Genetic and phenotypic diversity of wine-associated Hanseniaspora species

The genus Hanseniaspora includes apiculate yeasts commonly found in fruit- and fermentation-associated environments. Their genetic diversity and evolutionary adaptations remain largely unexplored despite their ecological and enological significance. This study investigated the phylogenetic relationships, genome structure, selection patterns, and phenotypic diversity of Hanseniaspora species isolated from wine environments, focusing on Hanseniaspora uvarum , the most abundant non- Saccharomyces yeast in wine fermentation. A total of 151 isolates were sequenced, including long-read genomes for representatives of the main phylogenetic clades. Comparative genomics revealed ancestral chromosomal rearrangements between the slow- (SEL) and fast-evolving (FEL) lineages that could have contributed to their evolutionary split, as well as significant loss of genes associated with mRNA splicing, chromatid segregation and signal recognition particle protein targeting specifically in the FEL lineage. Pangenome analysis within H. uvarum identified extensive copy number variation (CNV), particularly in genes related to xenobiotic tolerance, nutrient transport and metabolism. Investigation into the selective landscape following the FEL/SEL divergence identified diversifying selection in 229 genes in the Hanseniaspora FEL lineage, with significant enrichment in genes within the lysine biosynthetic pathway, suggesting a key role for this amino acid in early FEL adaptation.
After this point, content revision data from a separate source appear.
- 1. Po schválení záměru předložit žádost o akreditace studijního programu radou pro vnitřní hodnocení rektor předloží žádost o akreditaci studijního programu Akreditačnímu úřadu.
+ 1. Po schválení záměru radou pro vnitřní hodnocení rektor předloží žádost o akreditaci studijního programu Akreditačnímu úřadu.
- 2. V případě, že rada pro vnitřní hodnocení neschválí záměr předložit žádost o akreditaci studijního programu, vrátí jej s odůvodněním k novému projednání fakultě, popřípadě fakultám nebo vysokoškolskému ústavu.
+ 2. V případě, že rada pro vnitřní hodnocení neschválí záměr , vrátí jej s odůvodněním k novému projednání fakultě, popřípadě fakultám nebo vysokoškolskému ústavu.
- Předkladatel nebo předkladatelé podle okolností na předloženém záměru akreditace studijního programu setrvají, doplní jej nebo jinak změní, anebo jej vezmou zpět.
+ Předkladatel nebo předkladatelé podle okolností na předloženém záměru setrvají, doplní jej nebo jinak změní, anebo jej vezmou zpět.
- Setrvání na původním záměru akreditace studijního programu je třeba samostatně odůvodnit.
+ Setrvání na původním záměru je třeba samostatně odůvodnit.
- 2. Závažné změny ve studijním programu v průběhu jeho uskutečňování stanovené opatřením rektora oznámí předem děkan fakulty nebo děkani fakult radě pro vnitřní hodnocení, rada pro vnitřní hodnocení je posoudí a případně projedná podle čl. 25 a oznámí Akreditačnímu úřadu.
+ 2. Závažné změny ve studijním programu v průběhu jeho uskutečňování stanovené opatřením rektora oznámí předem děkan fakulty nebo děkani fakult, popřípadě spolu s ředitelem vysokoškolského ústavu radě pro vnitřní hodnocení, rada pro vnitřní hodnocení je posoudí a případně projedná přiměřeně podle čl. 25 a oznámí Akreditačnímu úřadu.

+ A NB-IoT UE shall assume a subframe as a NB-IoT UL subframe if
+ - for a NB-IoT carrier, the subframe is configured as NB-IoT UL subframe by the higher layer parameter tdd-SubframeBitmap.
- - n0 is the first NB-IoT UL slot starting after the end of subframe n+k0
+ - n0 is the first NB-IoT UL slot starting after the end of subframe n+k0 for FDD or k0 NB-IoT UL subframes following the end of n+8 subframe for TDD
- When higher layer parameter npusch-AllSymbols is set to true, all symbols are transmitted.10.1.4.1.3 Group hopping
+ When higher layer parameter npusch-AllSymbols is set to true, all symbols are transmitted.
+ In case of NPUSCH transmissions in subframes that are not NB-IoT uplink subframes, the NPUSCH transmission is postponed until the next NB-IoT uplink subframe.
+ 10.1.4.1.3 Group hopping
In H. uvarum , signatures of recent positive selection were detected in genes linked to sulphur assimilation, sterol biosynthesis and glycerol production, indicating potential adaptation to the stresses imposed by grape and wine fermentation. Furthermore, phenotypic screening of 113 isolates revealed substantial intraspecific diversity, with specific species exhibiting enhanced ethanol, osmotic, copper, SO₂, and cold tolerance. These findings provide novel insights into the genomic evolution and functional diversity of Hanseniaspora , expanding our understanding of yeast adaptation to wine fermentation and laying the foundation for targeted gene investigations within this important genus.